Wolfgang Munchau, directeur d’Eurointelligence et chroniqueur pour UnHerd.

Tout est question d’attitude et d’aptitude. Joel Mokyr, historien économique et l’un des lauréats du prix Nobel de cette année, écrit dans son ouvrage publié en 2016, A Culture of Growth : « Les moteurs du progrès technologique et, à terme, de la performance économique étaient l’attitude et l’aptitude. »
L’attitude et l’aptitude expliquent pourquoi les États-Unis et la Chine sont les seules superpuissances du XXIe siècle. Elles expliquent également pourquoi l’Europe a échoué. Nous avions l’aptitude et nous l’avons toujours, pour l’essentiel. Mais nous avons perdu l’attitude. Nous sommes les champions mondiaux de la vertu qui avons perdu depuis longtemps notre appétit pour la recherche de pointe.
La Chine des années 90 avait l’attitude, mais manquait d’aptitude, et a envoyé ses meilleurs étudiants dans les universités occidentales pour compenser cela. Les États-Unis ont les deux – l’aptitude et l’attitude – et continueront d’être une puissance mondiale dominante pendant encore longtemps.

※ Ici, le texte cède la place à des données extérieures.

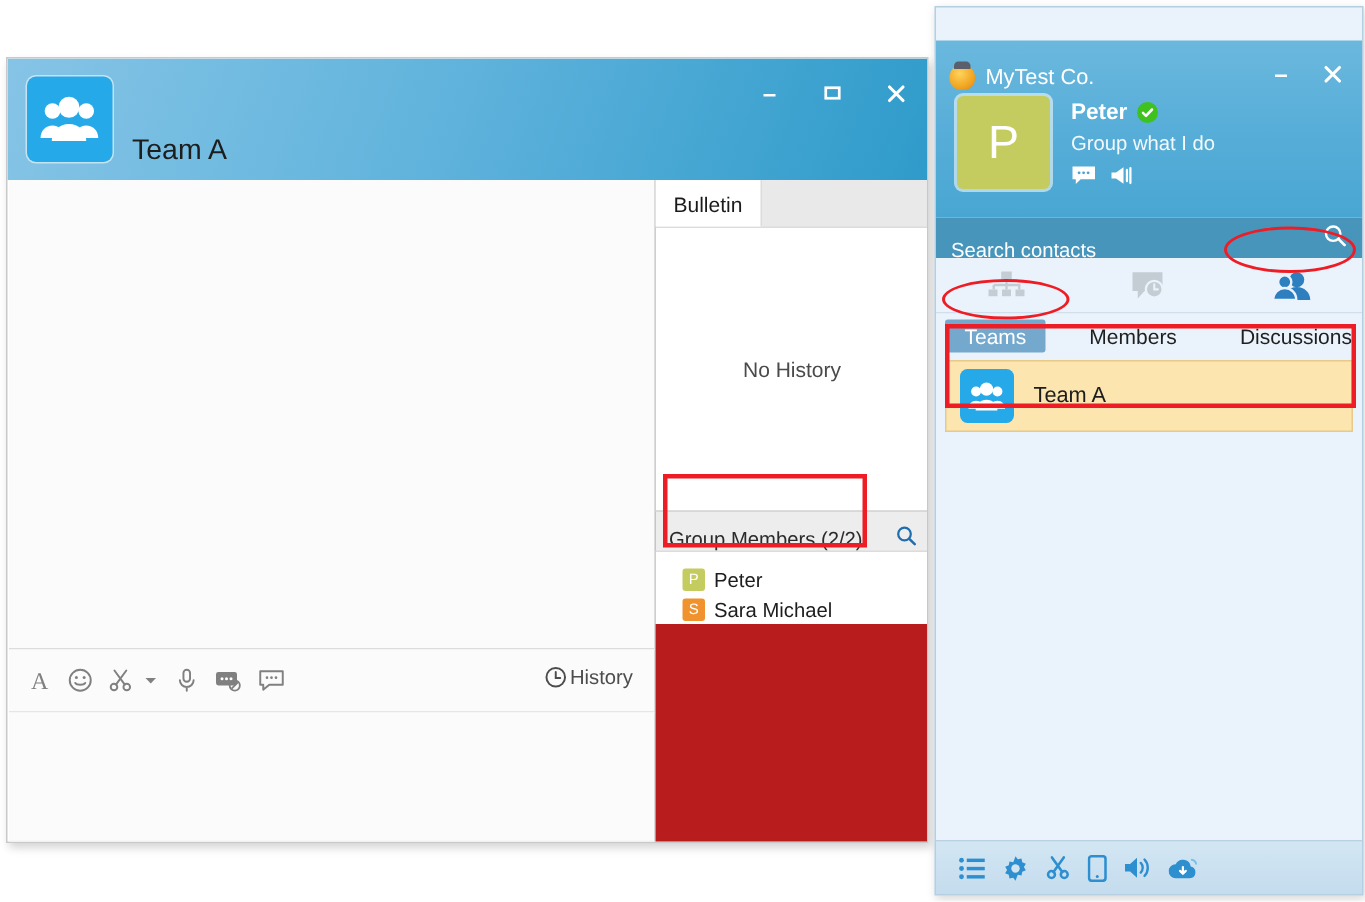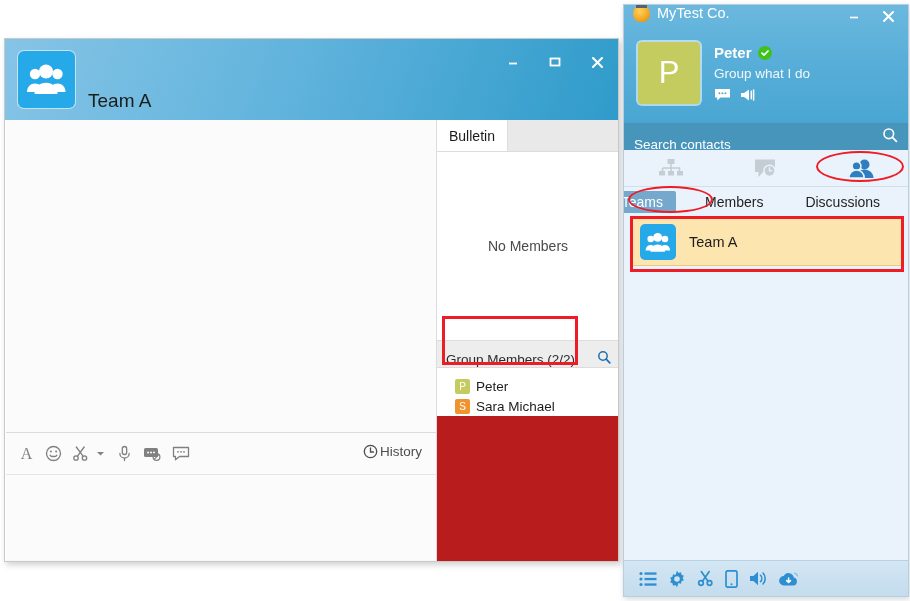--- a/index.html
+++ b/index.html
@@ -107,21 +107,21 @@
   .contacts-window {
     position: absolute; left: 623px; top: 4px; width: 286px; height: 593px;
     background: #eaf3fb; border:1px solid #b6cfe0; box-sizing:border-box;
     box-shadow: 1px 2px 6px rgba(0,0,0,0.16); overflow:hidden;
   }
   .cw-header {
     height: 118px;
     background: linear-gradient(180deg, #6bb8de 0%, #57aed8 50%, #49a6d2 100%);
     position: relative;
   }
-  .cw-titlebar { height: 33px; display:flex; align-items:flex-start; padding-left:9px; gap:7px; }
+  .cw-titlebar { height: 33px; display:flex; align-items:flex-end; padding-left:9px; gap:7px;margin-top:22px; }
   .cw-logo {
     width: 17px; height: 17px; border-radius: 50% 50% 45% 45%;
     background: radial-gradient(circle at 40% 35%, #ffd35c 0%, #f0a21e 65%, #d4820c 100%);
     position: relative;
   }
   .cw-logo:before {
     content:""; position:absolute; left:3px; top:-2px; width:11px; height:5px;
     background:#5a5f6b; border-radius: 3px 3px 0 0;
   }
   .cw-title { color:#ffffff; font-size:14.5px; }
@@ -146,21 +146,21 @@
     padding: 0 10px 0 10px; color:#ffffff; font-size:13.5px;
   }
   .search-bar .txt { flex:1;margin-top:16px; }
   .nav-icons {
     height: 36px; background:#eaf3fb; display:flex; align-items:center;
     border-bottom: 1px solid #d0dfeb;
   }
   .nav-ico { flex:1; display:flex; align-items:center; justify-content:center; cursor:pointer; }
   .tabs-row {
     height: 29px; background:#eaf3fb; display:flex; align-items:center;
-    padding-left: 6px; gap: 16px; justify-content: center;
+    padding-left: 6px; gap: 16px;
   }
   .tab {
     font-size: 14px; color:#1f1f1f; padding: 3px 13px; cursor:pointer; border-radius:2px;
   }
   .tab.active { background:#74a9cd; color:#ffffff; }
   .tab-plus { margin-left:auto; padding-right:9px; color:#5b9bc6; font-size:19px; cursor:pointer; }
   .teams-list { background:#eaf3fb; padding-top: 2px; height: 355px; }
   .team-item {
     margin: 0 6px; height: 48px; background:#fce5ae;
     display:flex; align-items:center; padding-left: 9px; gap: 13px;
@@ -308,21 +308,21 @@
 
     <div class="btn-bar">
       
       
     </div>
 
     <div class="bulletin-col">
       <div class="tabstrip">
         <div class="tab-active">Bulletin</div>
       </div>
-      <div class="bulletin-body">No Members</div>
+      <div class="bulletin-body">No History</div>
 
       <div class="members-head">
         <span>Group Members (2/2)</span>
         <span class="sp"></span>
         <span>
           <svg width="14" height="14" viewBox="0 0 14 14">
             <circle cx="6" cy="6" r="4.2" fill="none" stroke="#1f6fb0" stroke-width="1.5"></circle>
             <path d="M9.2 9.2l3.6 3.6" stroke="#1f6fb0" stroke-width="1.7" stroke-linecap="round"></path>
           </svg>
         </span>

Mokyr écrit : « À moins d’être accompagnée d’innovations et d’une croissance de la productivité, une croissance fondée exclusivement sur une éthique coopérative finira par s’essouffler. » Il critique les intellectuels autoproclamés de nos sociétés qui sont motivés par la réputation et la reconnaissance de leurs pairs. C’est une critique de sa propre profession et d’autres pseudosciences comme l’épidémiologie qui nous ont valu le confinement lié à la Covid, basé sur des modèles douteux et des statistiques qui ne répondent pas aux normes professionnelles. Le mathématicien et auteur Nassim Nicolas Taleb a qualifié la profession d’économiste de « cercle de citations », dans le même esprit que Mokyr.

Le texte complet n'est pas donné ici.